**Exercise requirements**
Only the stretch below from the line holding "[79,1141,411,1170] [79,1191,822,1212] [79,1219,686,1240]" through the line holding "[517,1021,560,1034] TODO ->" should be restated, word for word and with both ends included; pictures stay out.
[[ Supplied data, beginning ]]
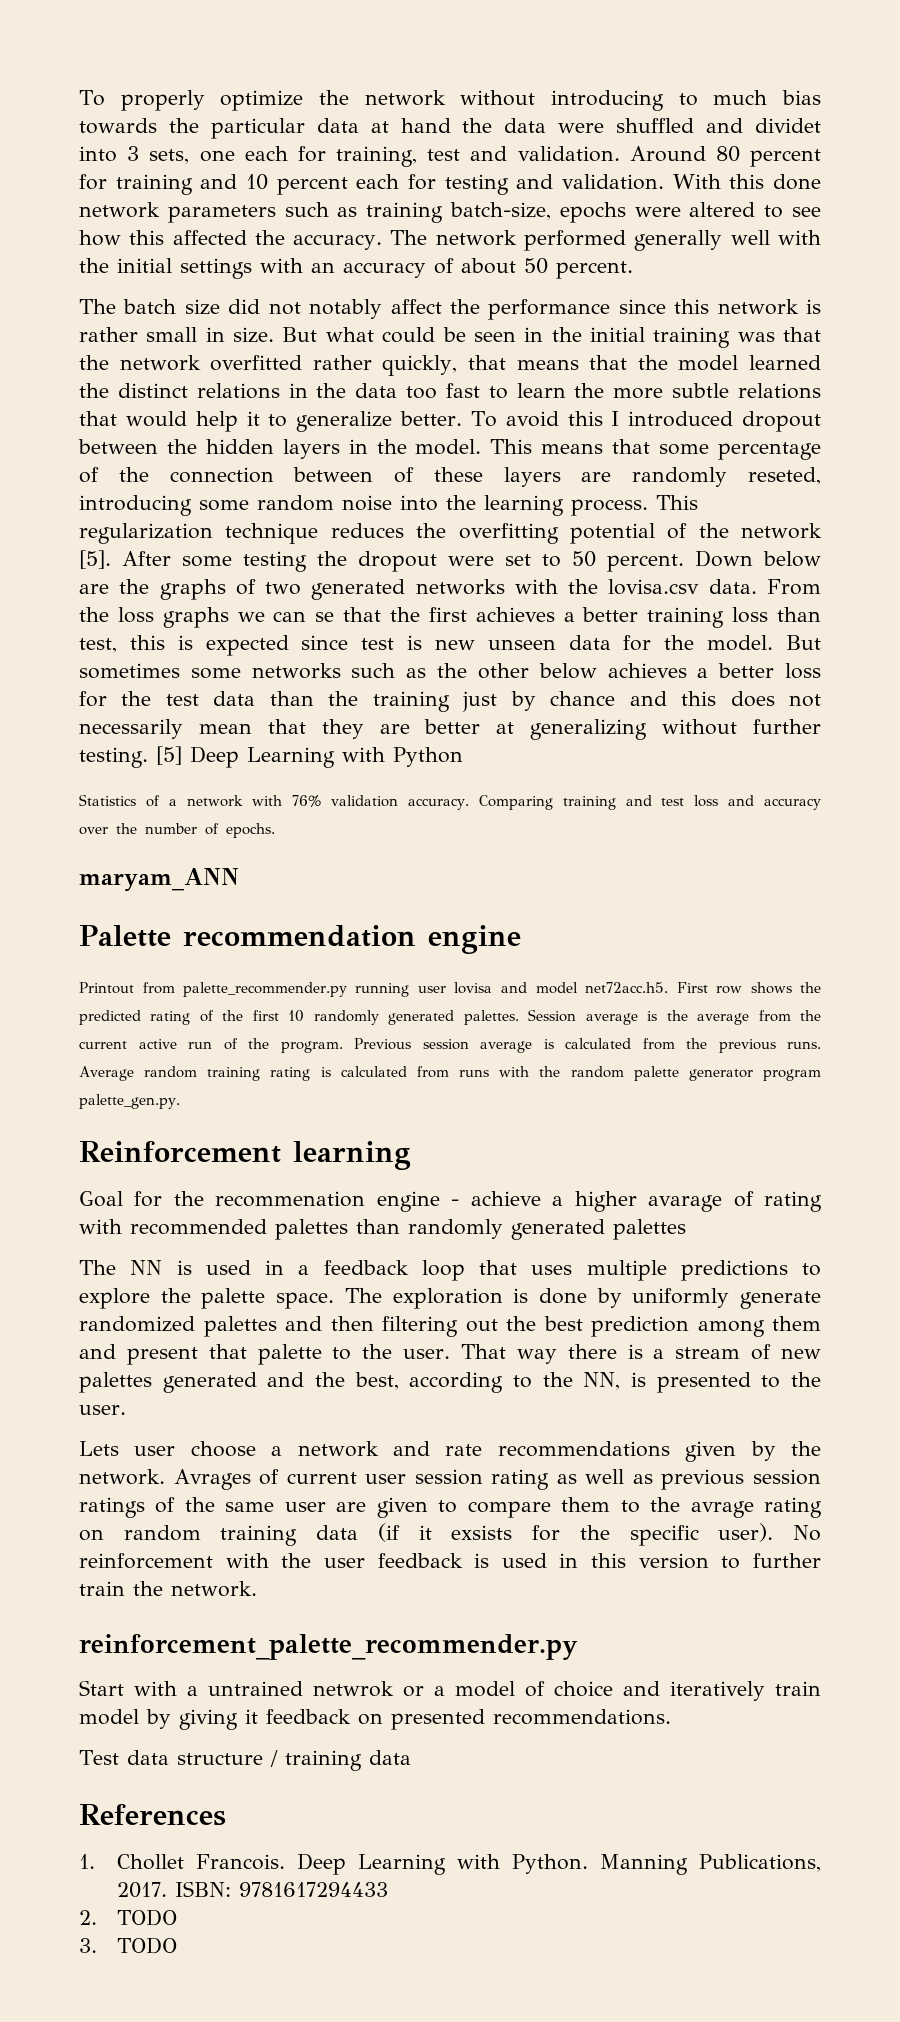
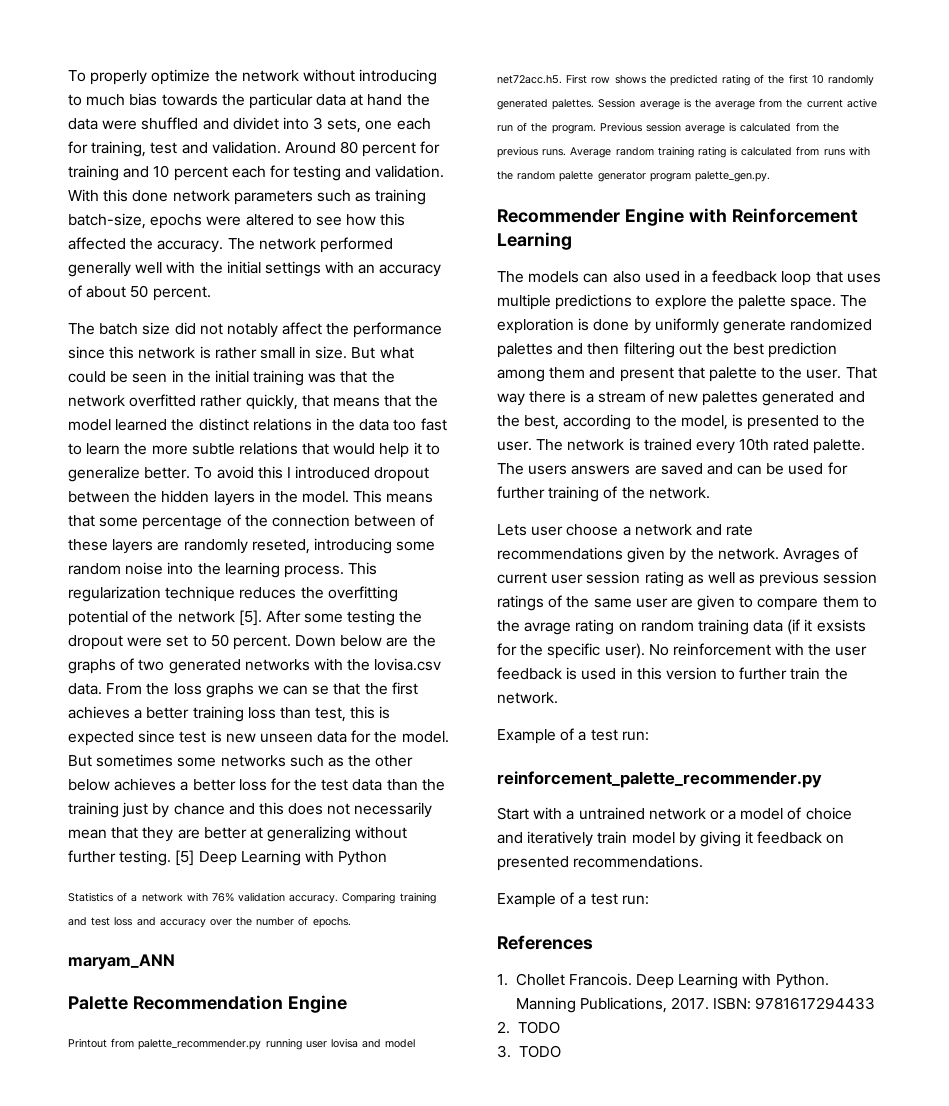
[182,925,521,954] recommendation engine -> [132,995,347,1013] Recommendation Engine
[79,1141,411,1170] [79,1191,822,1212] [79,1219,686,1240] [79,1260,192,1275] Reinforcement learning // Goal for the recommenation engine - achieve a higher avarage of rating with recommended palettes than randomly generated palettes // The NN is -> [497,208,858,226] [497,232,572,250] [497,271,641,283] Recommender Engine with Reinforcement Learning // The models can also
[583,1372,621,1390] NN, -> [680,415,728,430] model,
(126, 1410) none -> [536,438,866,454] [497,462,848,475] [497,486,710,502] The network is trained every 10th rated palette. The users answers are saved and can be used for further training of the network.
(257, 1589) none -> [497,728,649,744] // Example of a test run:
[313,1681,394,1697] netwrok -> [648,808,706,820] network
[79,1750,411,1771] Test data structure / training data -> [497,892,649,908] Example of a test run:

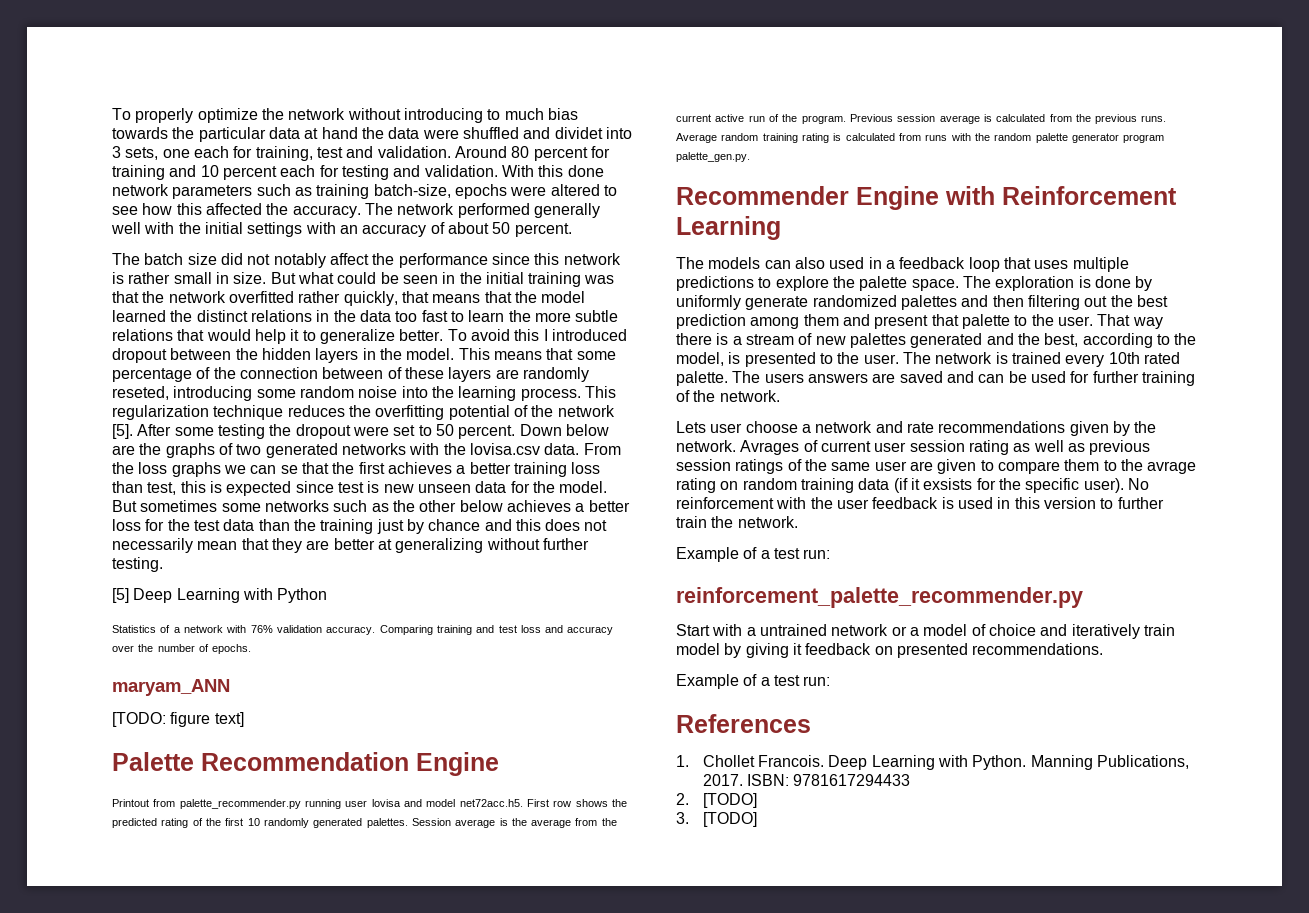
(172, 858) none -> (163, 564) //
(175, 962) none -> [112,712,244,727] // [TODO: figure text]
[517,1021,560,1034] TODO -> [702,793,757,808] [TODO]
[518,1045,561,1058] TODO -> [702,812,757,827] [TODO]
[[ Supplied data, end ]]
**Answer to this task**
[79,1141,411,1170] [79,1191,822,1212] [79,1219,686,1240] [79,1260,192,1275] Reinforcement learning // Goal for the recommenation engine - achieve a higher avarage of rating with recommended palettes than randomly generated palettes // The NN is -> [497,208,858,226] [497,232,572,250] [497,271,641,283] Recommender Engine with Reinforcement Learning // The models can also
[583,1372,621,1390] NN, -> [680,415,728,430] model,
(126, 1410) none -> [536,438,866,454] [497,462,848,475] [497,486,710,502] The network is trained every 10th rated palette. The users answers are saved and can be used for further training of the network.
(257, 1589) none -> [497,728,649,744] // Example of a test run:
[313,1681,394,1697] netwrok -> [648,808,706,820] network
[79,1750,411,1771] Test data structure / training data -> [497,892,649,908] Example of a test run:

(172, 858) none -> (163, 564) //
(175, 962) none -> [112,712,244,727] // [TODO: figure text]
[517,1021,560,1034] TODO -> [702,793,757,808] [TODO]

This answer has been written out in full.